# Were to find garter snakes



## hierodula (Jun 6, 2011)

I was wondering when and where I could find Garter snakes. Im watering my mom's friend's garden while she and her family are away, and they say that there are lots of Garter snakes in their backyard (I would like to catch one and watch it for a while, maybe even keep it as a pet). There are a lot of bushy areas,and there is a pond. Also, they have a large patio under which are probably more snakes. Also, lots of snails, slugs and hiding places like noshes and rocks. The soil is also really moist. I was thinking I should come early in the morning to look for them as they will be sunning themselves.
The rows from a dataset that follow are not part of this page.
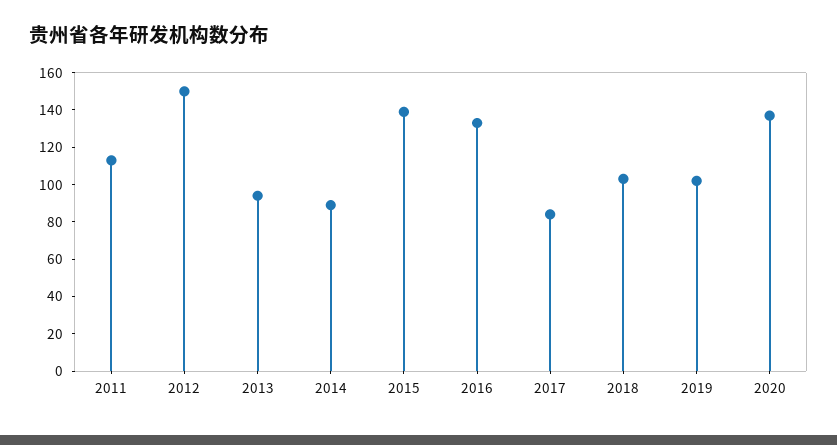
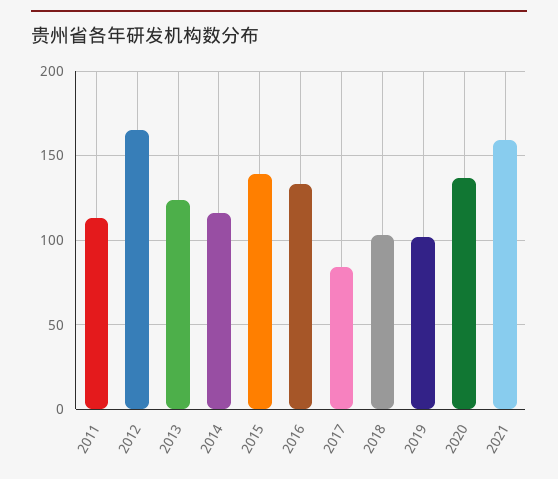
2012: 150 -> 165
2013: 95 -> 125
2014: 90 -> 115
2021: none -> 160

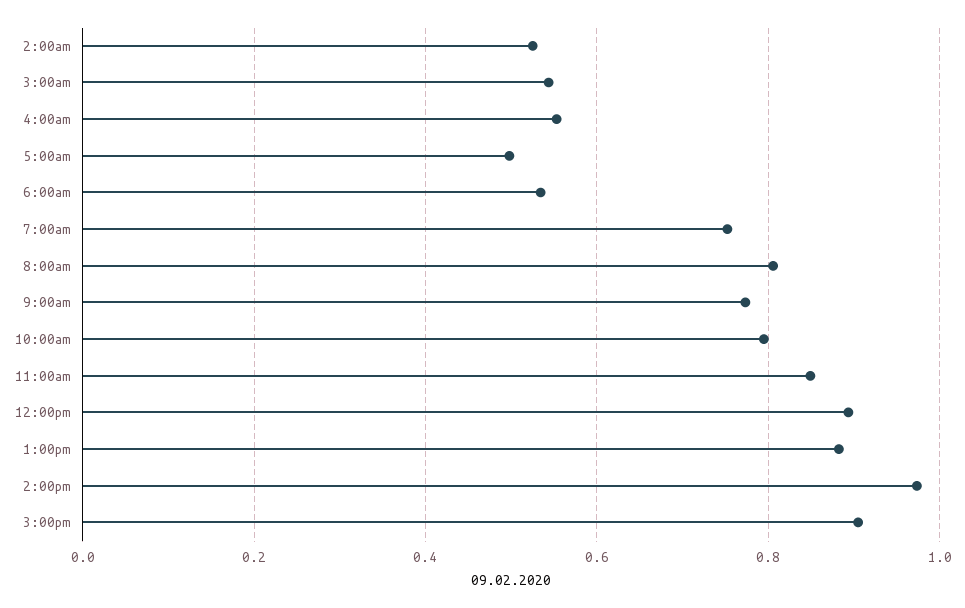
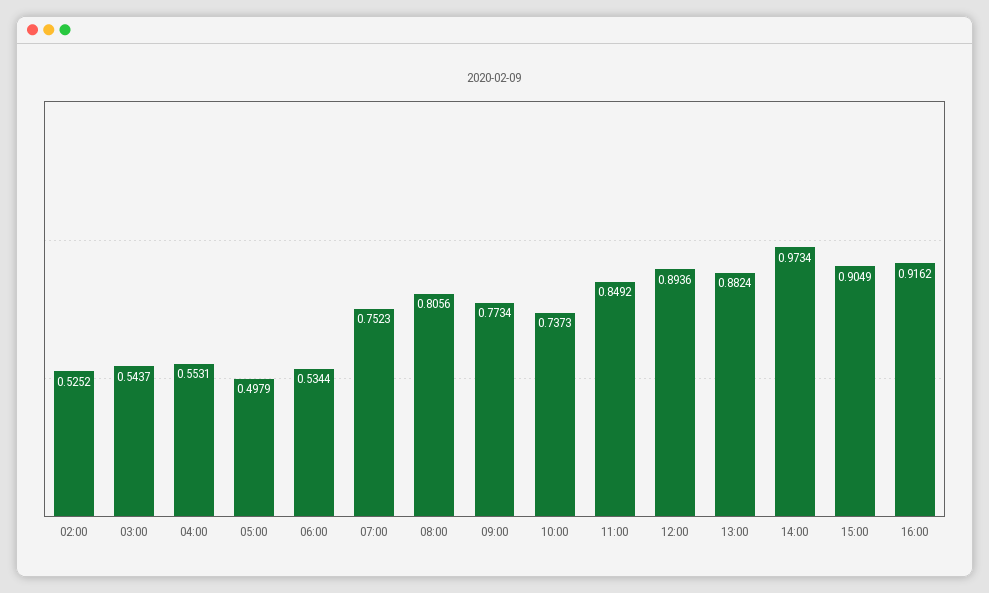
10:00am: 0.8 -> 0.7373
16:00: none -> 0.9162

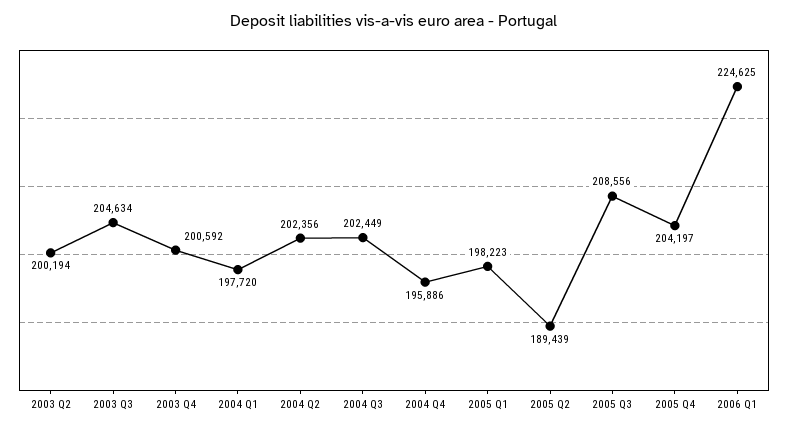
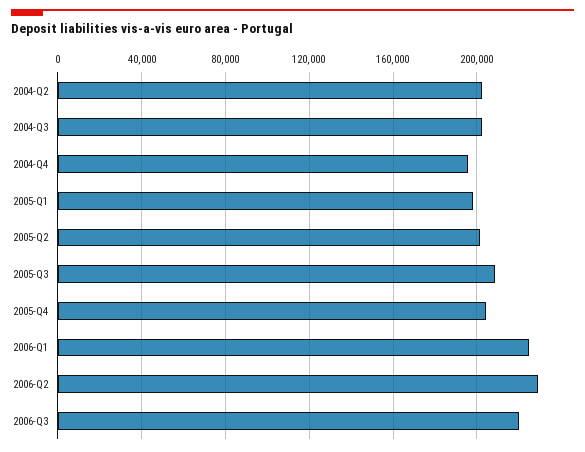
2003 Q2: 200194 -> none
2003 Q3: 204634 -> none
2003 Q4: 200592 -> none
2004 Q1: 197720 -> none
2005 Q2: 189439 -> 200000
2006-Q2: none -> 230000
2006-Q3: none -> 220000

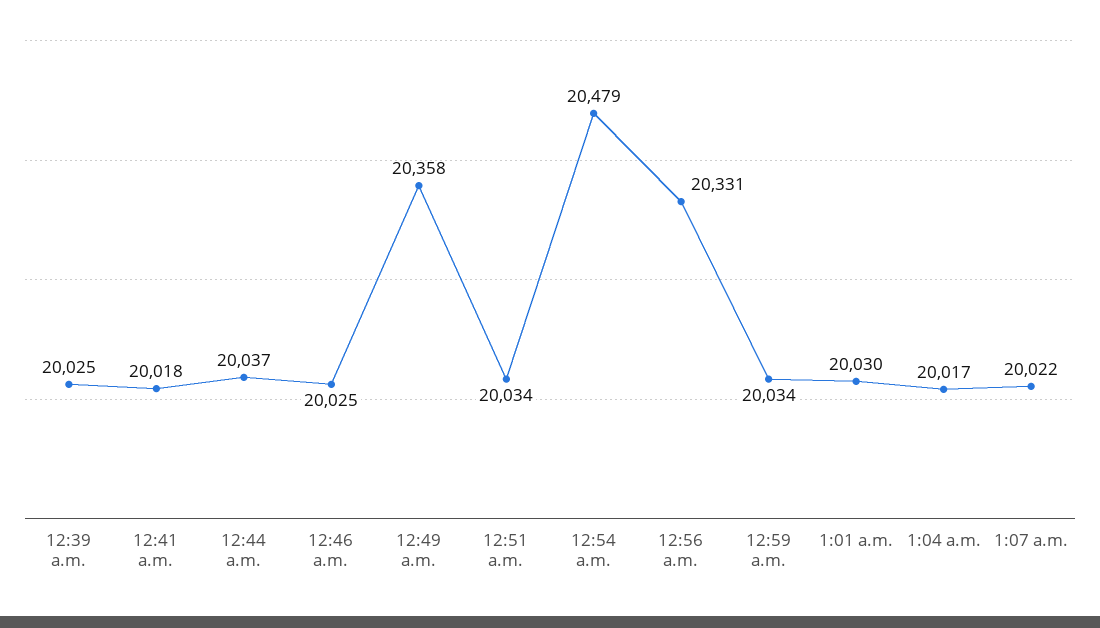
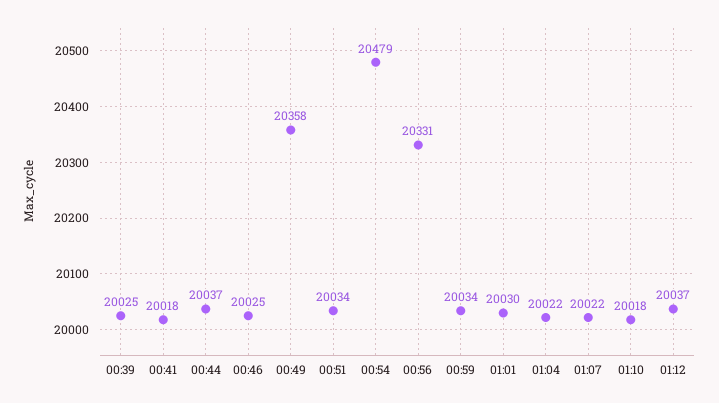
1:04 a.m.: 20017 -> 20022
01:10: none -> 20018
01:12: none -> 20037

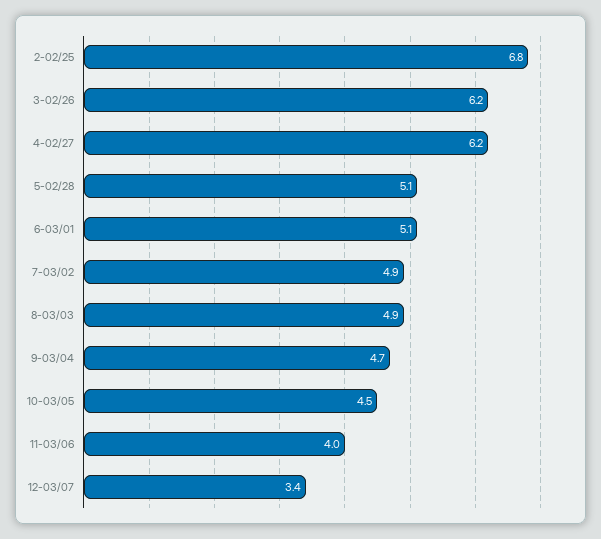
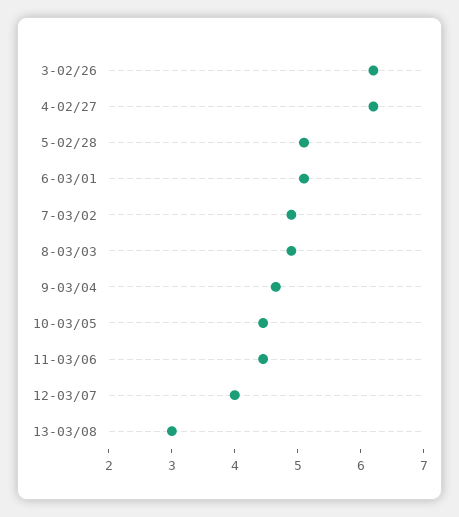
2-02/25: 6.8 -> none
11-03/06: 4 -> 4.4
12-03/07: 3.4 -> 4
13-03/08: none -> 3

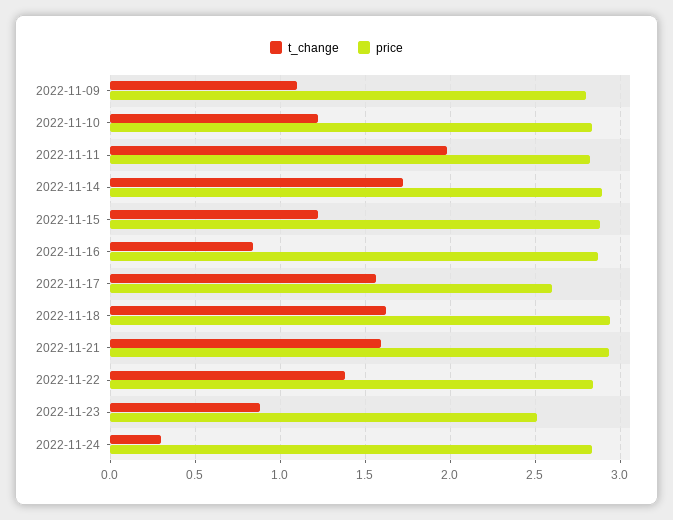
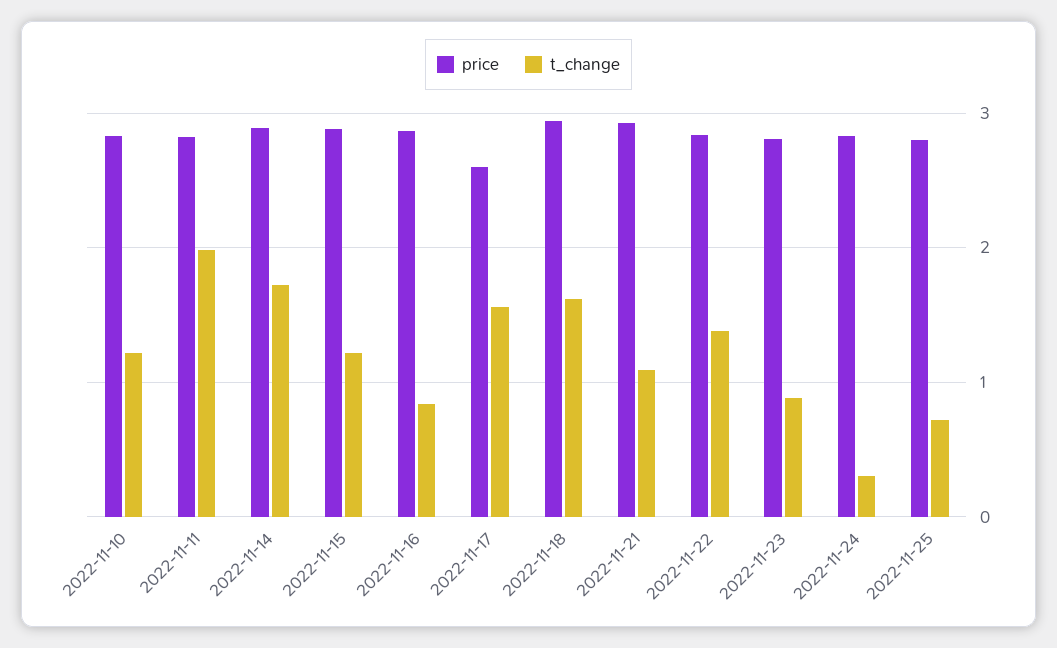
t_change, 2022-11-09: 1.1 -> none
price, 2022-11-09: 2.8 -> none
t_change, 2022-11-21: 1.6 -> 1.1
price, 2022-11-23: 2.5 -> 2.8
price, 2022-11-25: none -> 2.8
t_change, 2022-11-25: none -> 0.7

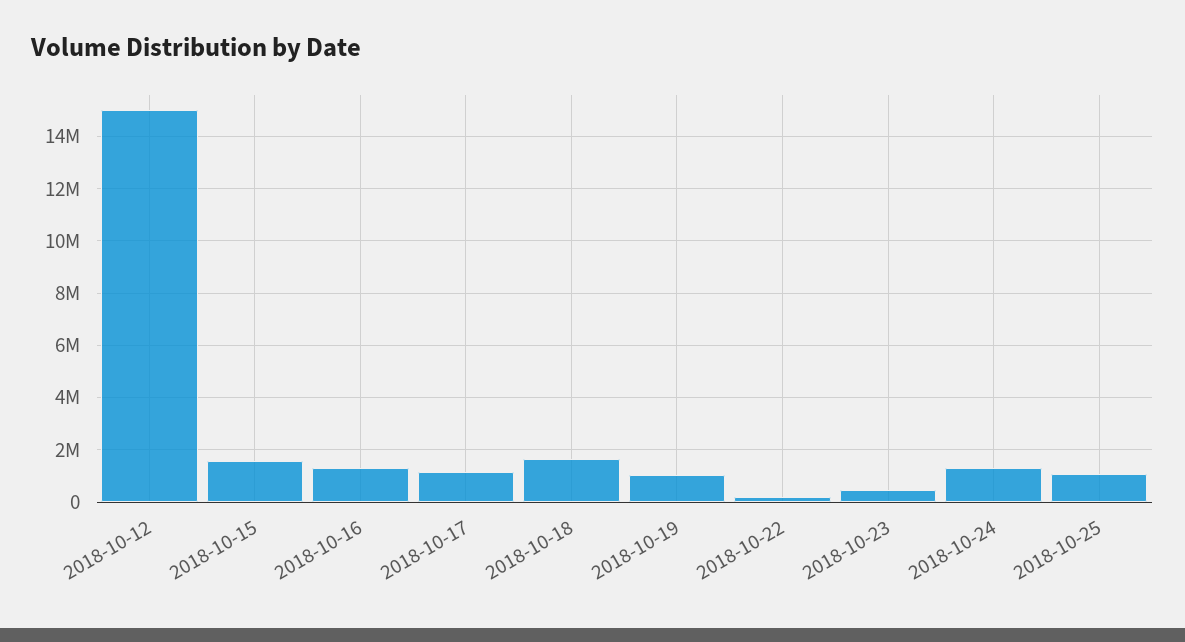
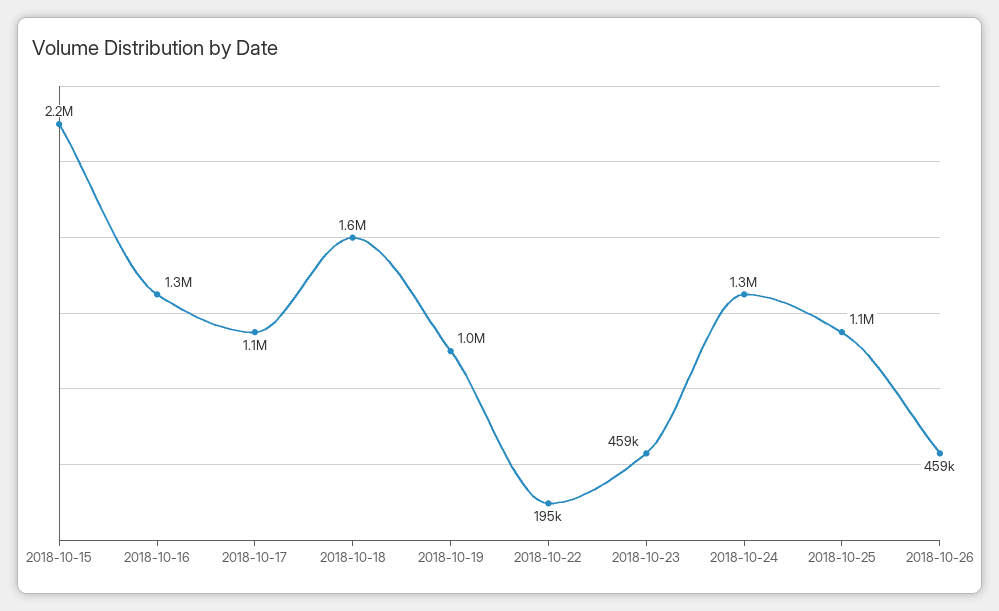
2018-10-12: 15000000 -> none
2018-10-15: 1500000 -> 2200000
2018-10-26: none -> 459000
Any other feedback would help


----------



## DeadInTheBasement (Jun 6, 2011)

look underneath anything and everything big enough for a snake to hide under tin, boards, bricks, logs, every nook and cranny but be careful because venomous snakes probably range in the same area  

snakes are usually found crawling around in the open sun in the morning before it gets very hot and then they go into hiding they then pop back out shortly before dark and usually lay on the road/rocks to absorb heat! so maybe look in the driveway in the morning/dusk?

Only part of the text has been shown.